Quand le bois local devient structure et signature

La reconstruction du gymnase Jean Lamour après l’effondrement de sa toiture en 2012 s’appuie sur le savoir-faire régional et la filière bois du Grand Est.

Charpente en bois massif, parois préfabriquées isolées en laine de bois et enveloppe en résille de douglas, le projet illustre à la fois la performance technique et la poésie constructive d’un matériau aux multiples vertus.

La filière bois du Grand Est

Avec 33 % de couverture forestière sur l’entièreté de son territoire, la région voisine du Grand Est se positionne en quatrième position des régions les plus boisées de France, renforcée par une filière très dynamique générant près de 50 000 emplois non délocalisables. Ces forêts, les plus productives du pays, génèrent annuellement près de 8 millions de m³, représentant plus du tiers du volume mis en vente en forêt publique. La majorité de la surface de forêt régionale se constitue de feuillus (79 %), le chêne en tête (28 % du volume sur pied) puis respectivement le hêtre, le frêne et le charme pour un total de 51 % ; ces feuillus partent majoritairement à l’exportation, faute de valorisation plus étendue.
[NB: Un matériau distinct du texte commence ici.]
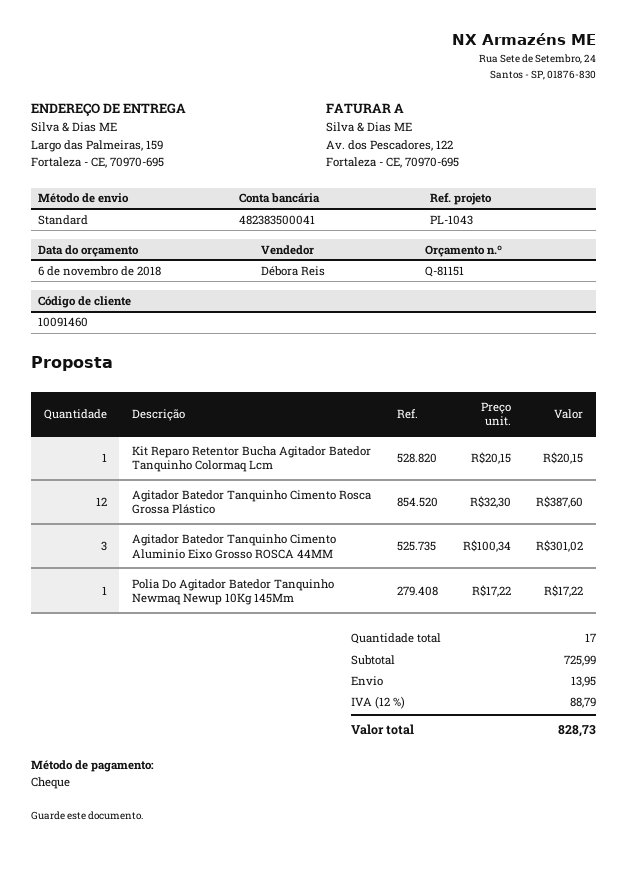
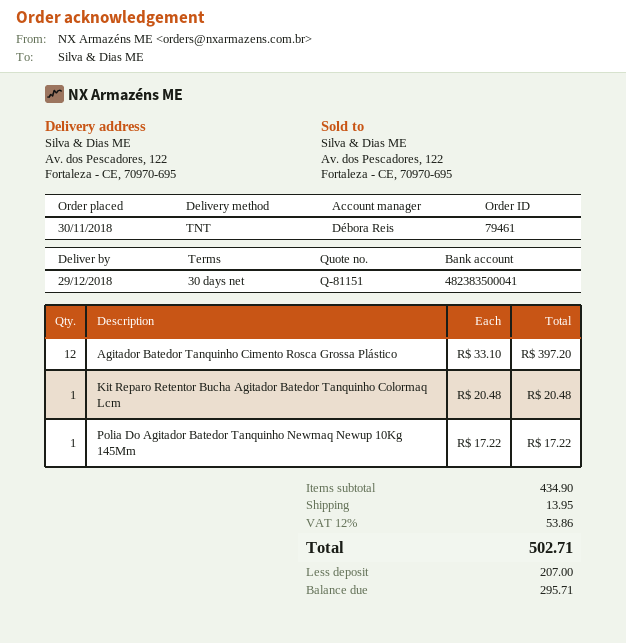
shipping method: standard -> TNT
ship to: Largo das Palmeiras, 159, Fortaleza - CE, 70970-695 -> Av. dos Pescadores, 122, Fortaleza - CE, 70970-695
Kit Reparo Retentor Bucha Agitador Batedor Tanquinho Colormaq Lcm: 1 x 20.15 = 20.15 -> 1 x 20.48 = 20.48
Agitador Batedor Tanquinho Cimento Rosca Grossa Plástico: 12 x 32.30 = 387.60 -> 12 x 33.10 = 397.20
Agitador Batedor Tanquinho Cimento Aluminio Eixo Grosso ROSCA 44MM: 3 x 100.34 = 301.02 -> none
subtotal: 725.99 -> 434.90
tax: 12% = 88.79 -> 12% = 53.86
total: 828.73 -> 502.71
Les résineux, surtout présents dans le massif des Vosges, sont essentiellement l’épicéa et le sapin qui à eux seuls concernent 75 % de la récolte annuelle destinée au bois d’œuvre, le douglas connaissant une forte croissance.

Une renaissance exemplaire, le bois comme matériau aux multiples performances

Erigé en 1976, la première version du gymnase voyait s’effondrer sa toiture en 2012 ; sa transformation – sous forme de démolition-reconstruction – initiée en 2020 et portée par les architectes Christophe Aubertin et Xavier Géant, fortement engagés dans l’usage de ressources locales et l’emploi de savoir-faire régionaux, impose le bois comme matériau phare.

Christophe Aubertin : « À l’origine, le maître d’ouvrage n’avait pas de demandes précises quant au type de bâtiment souhaité. Un concours classique a donc été lancé, sans exigence particulière concernant l’utilisation du bois, qu’il soit local ou non. C’est nous qui, par conviction, avons fait le choix de proposer un projet en bois, avec une forte orientation vers les filières courtes ; en utilisant du bois brut transformé localement, nous dynamisons les scieries de proximité et l’activité des artisans menuisiers de la région, tout en participant à la préservation et à la transmission d’un savoir-faire traditionnel ».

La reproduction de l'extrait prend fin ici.